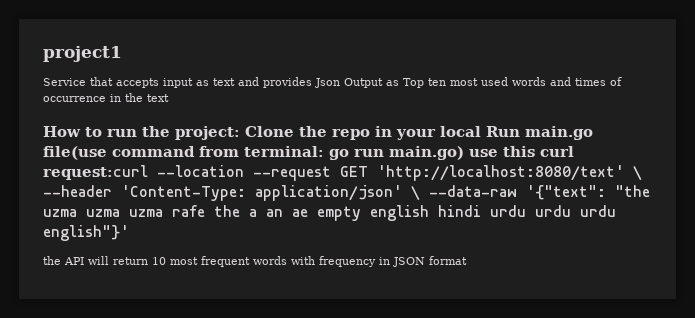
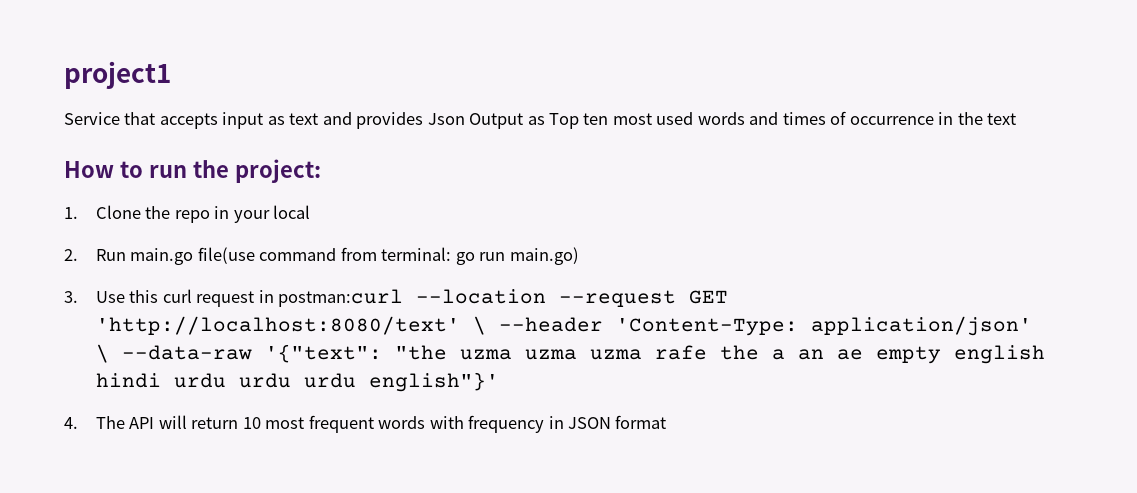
- How to run the project: Clone the repo in your local Run main.go file(use command from terminal: go run main.go) use this curl request:curl --location --request GET 'http://localhost:8080/text' \ --header 'Content-Type: application/json' \ --data-raw '{"text": "the uzma uzma uzma rafe the a an ae empty english hindi urdu urdu urdu english"}'
+ How to run the project:
+ 1. Clone the repo in your local
+ 2. Run main.go file(use command from terminal: go run main.go)
+ 3. Use this curl request in postman:curl --location --request GET 'http://localhost:8080/text' \ --header 'Content-Type: application/json' \ --data-raw '{"text": "the uzma uzma uzma rafe the a an ae empty english hindi urdu urdu urdu english"}'
- the API will return 10 most frequent words with frequency in JSON format
+ 4. The API will return 10 most frequent words with frequency in JSON format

##########

PROBLEM REQUIREMENTS:
Return the lines from the line containing "2. Run main.go" to the end of the entries above, exactly as they appear and with no other output.

RESPONSE TO THE EXERCISE:
+ 2. Run main.go file(use command from terminal: go run main.go)
+ 3. Use this curl request in postman:curl --location --request GET 'http://localhost:8080/text' \ --header 'Content-Type: application/json' \ --data-raw '{"text": "the uzma uzma uzma rafe the a an ae empty english hindi urdu urdu urdu english"}'
- the API will return 10 most frequent words with frequency in JSON format
+ 4. The API will return 10 most frequent words with frequency in JSON format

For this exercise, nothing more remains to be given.